BEGIN

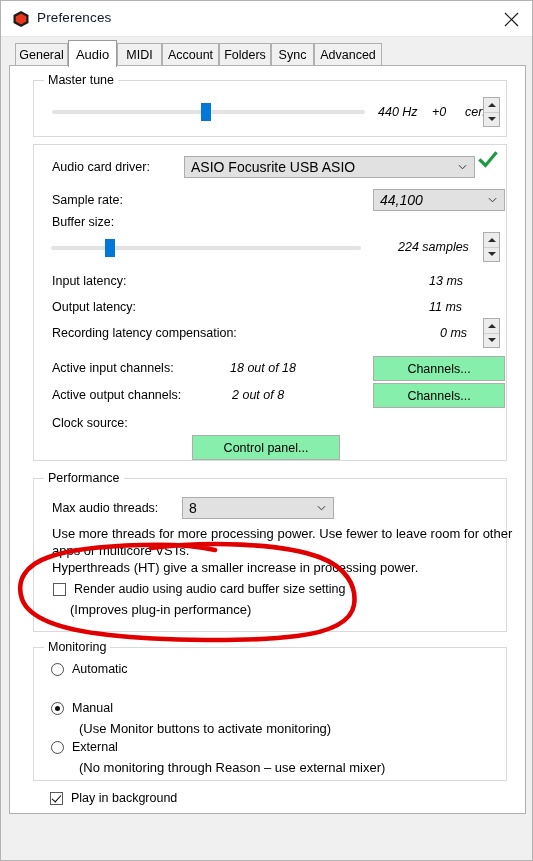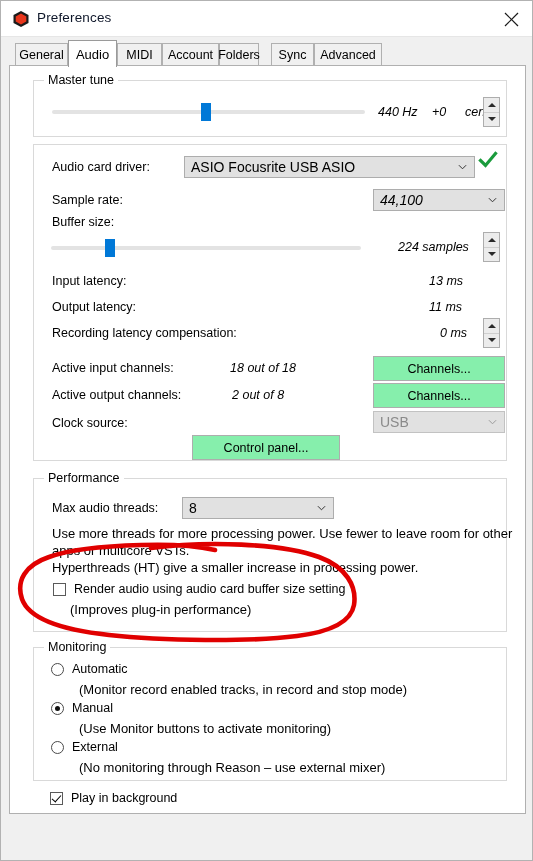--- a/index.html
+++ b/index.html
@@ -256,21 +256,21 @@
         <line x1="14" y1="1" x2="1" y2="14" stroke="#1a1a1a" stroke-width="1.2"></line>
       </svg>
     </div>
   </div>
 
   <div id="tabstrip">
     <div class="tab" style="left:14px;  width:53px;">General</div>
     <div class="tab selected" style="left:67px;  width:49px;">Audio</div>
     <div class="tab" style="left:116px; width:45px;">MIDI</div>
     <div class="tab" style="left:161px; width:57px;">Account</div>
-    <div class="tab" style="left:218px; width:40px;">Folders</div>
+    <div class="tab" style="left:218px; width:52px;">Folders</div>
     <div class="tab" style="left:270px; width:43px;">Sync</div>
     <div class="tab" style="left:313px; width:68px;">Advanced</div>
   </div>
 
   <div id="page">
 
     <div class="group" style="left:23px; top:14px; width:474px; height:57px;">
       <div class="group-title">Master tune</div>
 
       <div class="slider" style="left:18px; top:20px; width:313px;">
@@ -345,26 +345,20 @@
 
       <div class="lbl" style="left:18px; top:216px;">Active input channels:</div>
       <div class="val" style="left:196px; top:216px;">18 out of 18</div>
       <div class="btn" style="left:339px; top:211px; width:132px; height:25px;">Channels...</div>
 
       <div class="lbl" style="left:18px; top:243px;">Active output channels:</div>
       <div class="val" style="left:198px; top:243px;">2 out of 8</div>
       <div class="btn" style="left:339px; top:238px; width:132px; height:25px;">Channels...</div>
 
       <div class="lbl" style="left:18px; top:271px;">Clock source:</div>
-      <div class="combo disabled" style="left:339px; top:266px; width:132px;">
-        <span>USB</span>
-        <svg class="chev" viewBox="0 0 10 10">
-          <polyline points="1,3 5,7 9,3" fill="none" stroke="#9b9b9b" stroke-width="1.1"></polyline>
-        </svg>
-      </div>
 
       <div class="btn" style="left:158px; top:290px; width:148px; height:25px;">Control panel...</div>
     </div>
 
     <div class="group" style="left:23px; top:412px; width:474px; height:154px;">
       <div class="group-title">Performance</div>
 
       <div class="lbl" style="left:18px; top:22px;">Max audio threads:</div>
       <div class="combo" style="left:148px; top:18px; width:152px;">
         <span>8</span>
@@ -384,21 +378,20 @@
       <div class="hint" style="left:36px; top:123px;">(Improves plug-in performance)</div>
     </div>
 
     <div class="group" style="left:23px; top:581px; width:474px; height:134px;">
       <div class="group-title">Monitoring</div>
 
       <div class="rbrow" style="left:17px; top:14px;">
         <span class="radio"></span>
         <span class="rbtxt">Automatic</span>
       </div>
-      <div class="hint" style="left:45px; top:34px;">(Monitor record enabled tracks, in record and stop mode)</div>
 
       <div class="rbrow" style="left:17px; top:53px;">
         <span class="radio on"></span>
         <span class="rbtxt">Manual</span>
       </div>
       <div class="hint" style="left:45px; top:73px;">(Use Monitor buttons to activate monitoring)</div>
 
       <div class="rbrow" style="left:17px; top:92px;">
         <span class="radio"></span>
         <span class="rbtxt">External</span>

END

HOW TO COMPLETE THIS TASK
Return every line holding the word "stroke" from the records.

ANSWER TO THE PROBLEM
         <line x1="14" y1="1" x2="1" y2="14" stroke="#1a1a1a" stroke-width="1.2"></line>
-          <polyline points="1,3 5,7 9,3" fill="none" stroke="#9b9b9b" stroke-width="1.1"></polyline>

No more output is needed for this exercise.